From “Facebook stalking” to Twilight: Stalking is NOT Romantic
Written by: Tanisha Barker, Awareness & Prevention Staff CCS
Our culture normalizes stalking. We joke about “Facebook stalking”, movies portray stalking behaviors as romantic, and narratives about relationships communicate that it’s okay or even expected for a person to repeatedly or constantly contact and follow someone as a response to unrequited love or a break up.
Stalking is none of these things; it’s not a joke and it’s not romantic. In fact, stalking isn’t just annoying or not okay—it’s incredibly dangerous. 76% of women murdered by an intimate partner were stalked first and 85% of women who survived murder attempts were stalked. 54% of femicide victims reported stalking to the police before they were killed by their stalkers. Survivors of stalking often experience anxiety, depression, suicidal ideation, personality changes and other trauma-related responses. Some stalking survivors also experience the financial strains of missed work and even having to move in response to being stalked.
January is National Stalking Awareness Month and we at Canyon Creek Services want to ensure that the communities we serve know what stalking is, how dangerous it can be and how to help individuals who have experienced stalking.
So, what exactly is stalking?
Stalking is defined as two or more behaviors directed at a specific person that causes them to feel fear or emotional distress. Stalking is a crime in all 50 United States and many countries around the world. Even if the behavior itself isn’t illegal (such as sending someone a text or coming to their house) in the context of stalking, it is illegal. Stalking can look like:
Unwanted contact in person or through other means (call, text, email, online messaging, letters, unwanted gifts, etc.)
Following you or waiting at your home, work, school, etc.
Tracking you using technology (like GPS, apps, or hidden cameras)
Threatening to hurt you or damaging your property
Spreading rumors and sharing (or threatening to share) intimate pictures of you
Harassing/threatening those close to you (family, friends, coworkers, pets)
Gathering information by going through your trash, searching the internet or public records, or contacting those close to you
Essentially, stalking is an abusive tactic where one person attempts to exert power and control over another person either directly or indirectly. Behaviors that may seem innocent to an outsider may actually be threatening and dangerous to the person experiencing them. For example, a person’s ex may have a gift delivered to their place of work. This act can seem innocent or even romantic, but continuing to contact someone after a break up is sending a message of power: their ex knows where they work and believes they alone can override the decision to end the relationship.
Research shows that people are usually stalked by someone they know such as a current or former intimate partner. 1 in 6 women and 1 in 17 men have experienced stalking at some point in their lives. Stalking often correlates with intimate partner violence and can occur before, during, or after a relationship has ended. Perpetrators who are intimate partners or past partners are more likely to use weapons, make and follow through on threats, be repeat offenders, and physically harm or murder the victim.
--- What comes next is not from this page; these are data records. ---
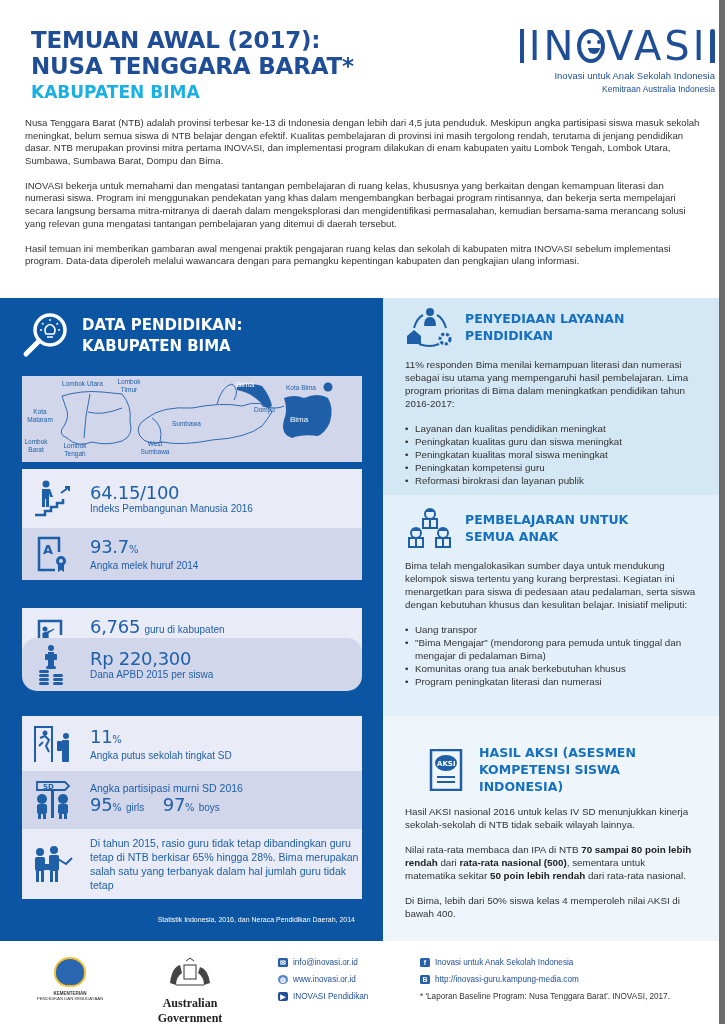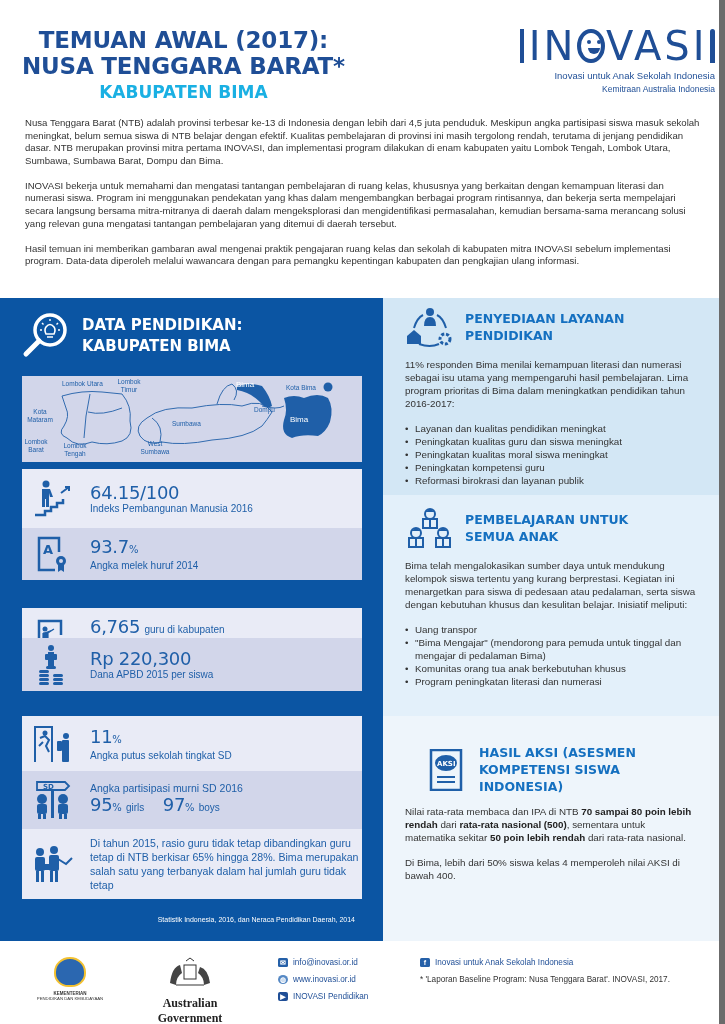"TEMUAN AWAL (2017):" .title-block { left: 22px -> 31px; text-align: center -> none }
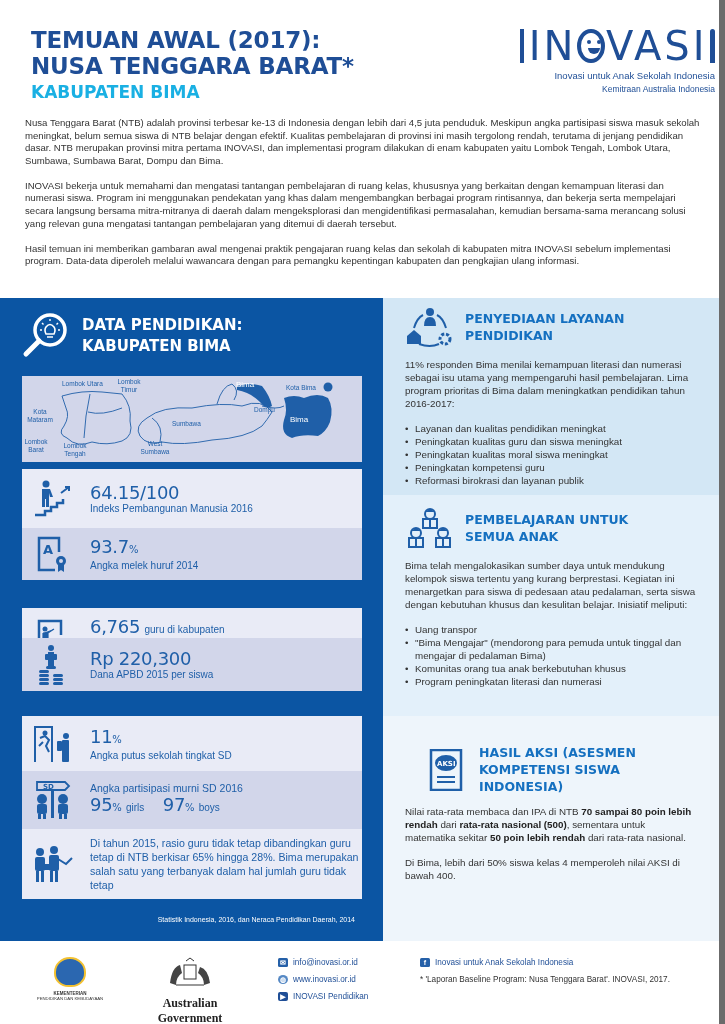"Rp 220,300" div.stat { border-radius: none -> 15px }
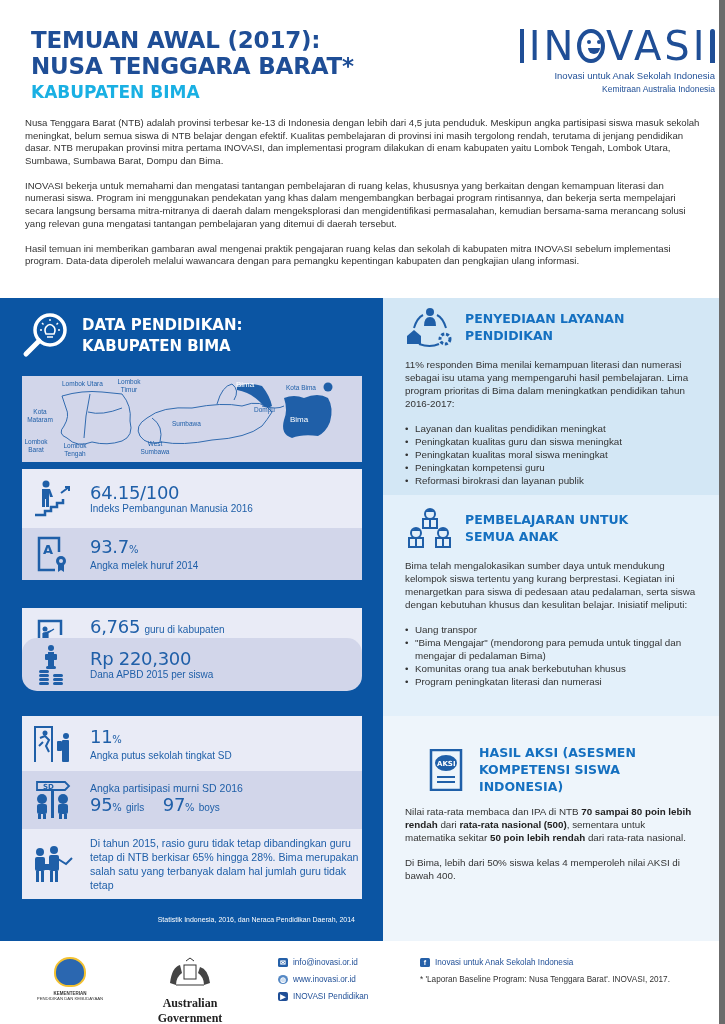"Hasil AKSI nasional 2016 untuk" p { html: none -> <p>Hasil AKSI nasional 2016 untuk kelas IV SD menunjukkan kinerja sekolah-sekolah di NTB tidak sebaik wilayah lainnya.</p> }
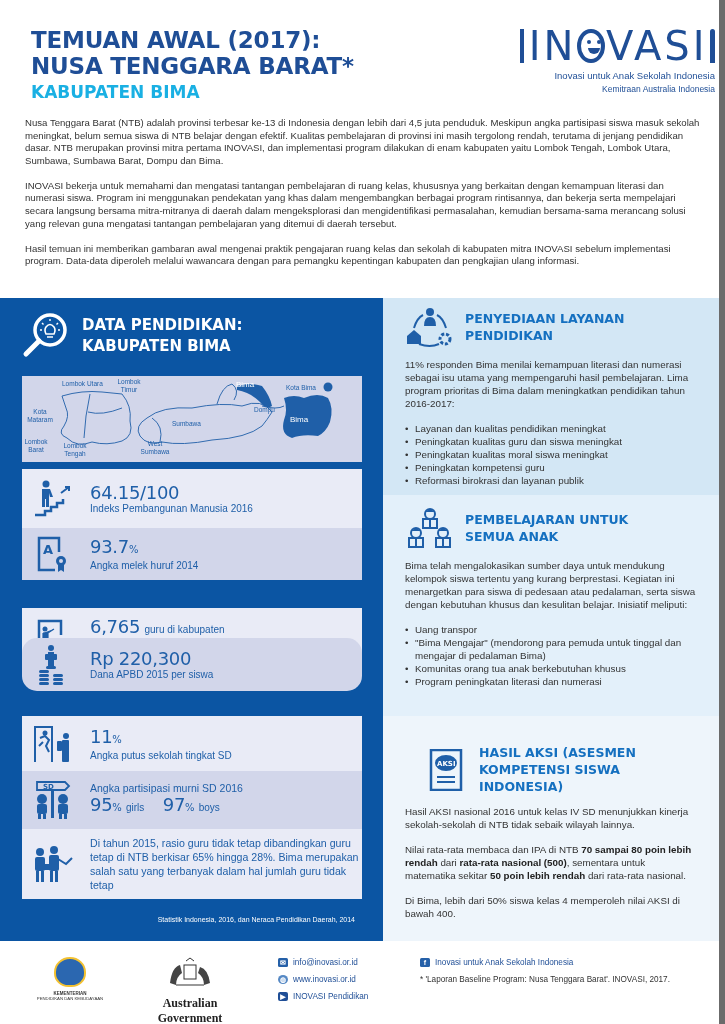"http://inovasi-guru.kampung-media.com" div.row { html: none -> <div> <span>B</span> <span>http://inovasi-guru.kampung-media.com</span> </div> }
The first step to stopping stalking is to call it what it is: dangerous and abusive. If you see movies or TV shows portraying stalking as romantic or harmless, call it out by having a conversation with your friends and family. If you see someone engaging in stalking behaviors, consider telling them that what they’re doing is unhealthy and not okay as long as it is safe to do so. Above all else, support all survivors by believing them and validating the seriousness of the abuse they’ve experienced. Together, we can work to change the harmful social norms surrounding stalking.
How do I support someone if they’re being stalked?
Believe them. Listen to what they have to say and don’t downplay or excuse what’s happening to them. Say things like, “I’m here for you”, “You don’t deserve that”, or “I’m sorry this happened to you”.
Take the behavior seriously. Don’t minimize their experience, and express your concern for their safety if they don’t appear to realize the severity of what is happening. Don’t share information about them with the stalker.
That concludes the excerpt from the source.